A declaração ocorreu em meio à discussão sobre a patrulha ideológica dentro do campo progressista. O professor Wilson Gomes avaliou que o comentário aponta para a existência de pessoas intolerantes e autoritárias também nesse espaço político.

João Bosco entrou no debate após afirmar ao jornal O Estado de S. Paulo que o identitarismo estaria sendo aplicado de forma exagerada pela própria esquerda. O cantor também defendeu a permanência da música “Gol Anulado” em seu repertório e disse que a canção deve ser compreendida como uma crônica, não como um ato institucional.

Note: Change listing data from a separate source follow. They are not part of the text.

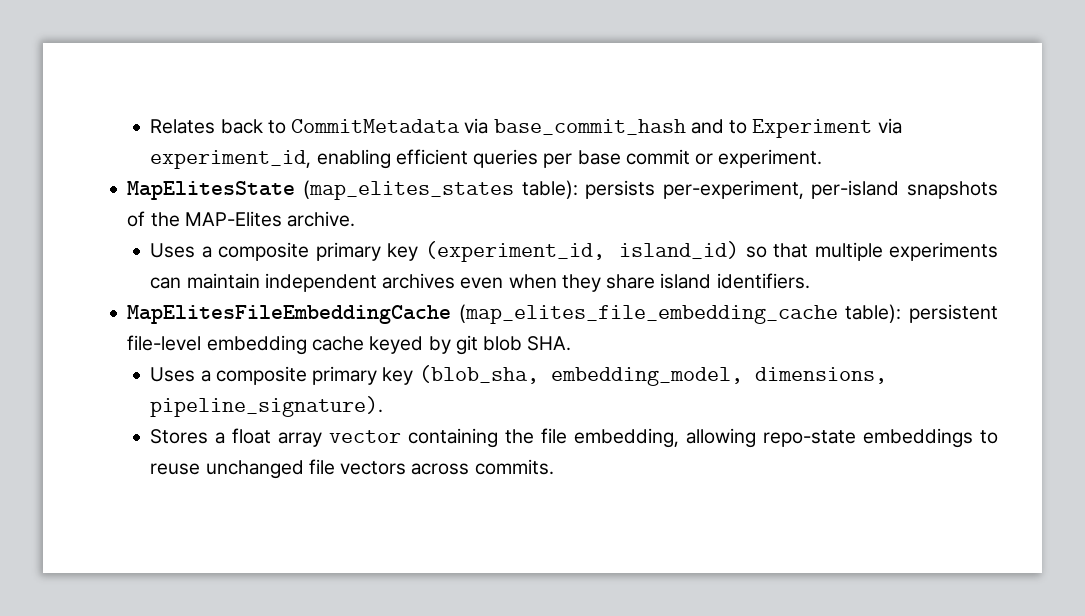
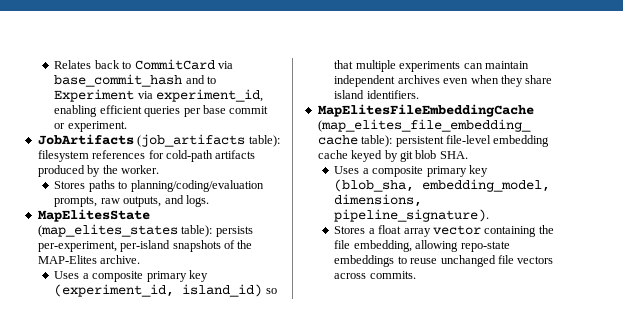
- Relates back to CommitMetadata via base_commit_hash and to Experiment via experiment_id, enabling efficient queries per base commit or experiment.
+ Relates back to CommitCard via base_commit_hash and to Experiment via experiment_id, enabling efficient queries per base commit or experiment.
+ JobArtifacts (job_artifacts table): filesystem references for cold-path artifacts produced by the worker.
+ Stores paths to planning/coding/evaluation prompts, raw outputs, and logs.

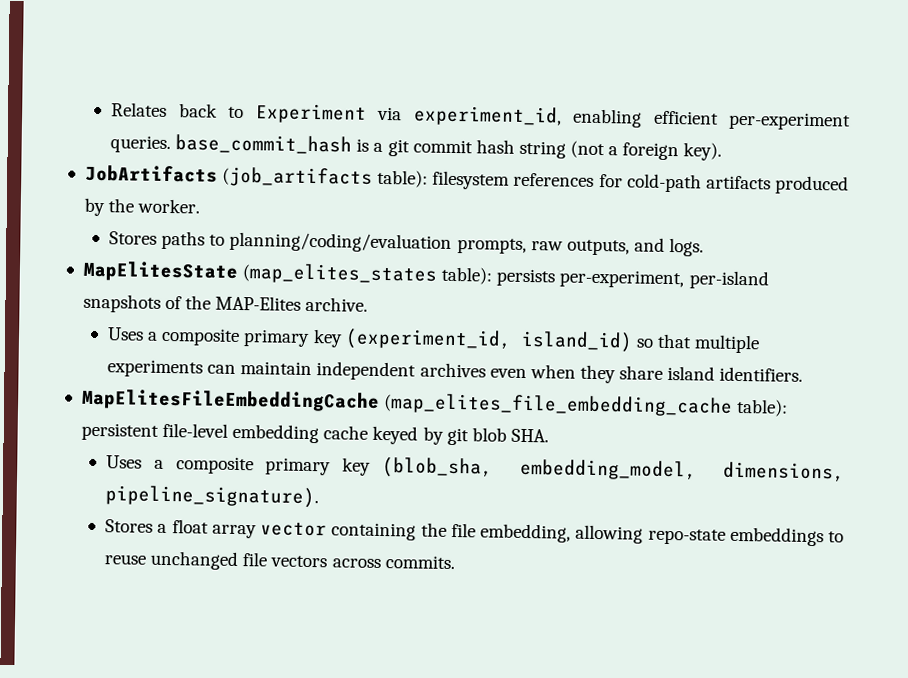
- Relates back to CommitCard via base_commit_hash and to Experiment via experiment_id, enabling efficient queries per base commit or experiment.
+ Relates back to Experiment via experiment_id, enabling efficient per-experiment queries. base_commit_hash is a git commit hash string (not a foreign key).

A música, que descreve violência contra uma mulher, é alvo de críticas por não deixar explícito se a narrativa condena ou apoia a agressão. Analistas citados pela reportagem divergem sobre a interpretação da obra, enquanto outros defendem que ela expõe o machismo.

O debate inclui ainda críticas à chamada necessidade de “pureza ideológica” e ao uso de temas como racismo, homofobia, feminismo e violência contra a mulher como instrumentos de ataque. Para a jornalista Mariliz Pereira Jorge, esses assuntos precisam ser discutidos, mas não transformados em armas contra pessoas do mesmo campo político.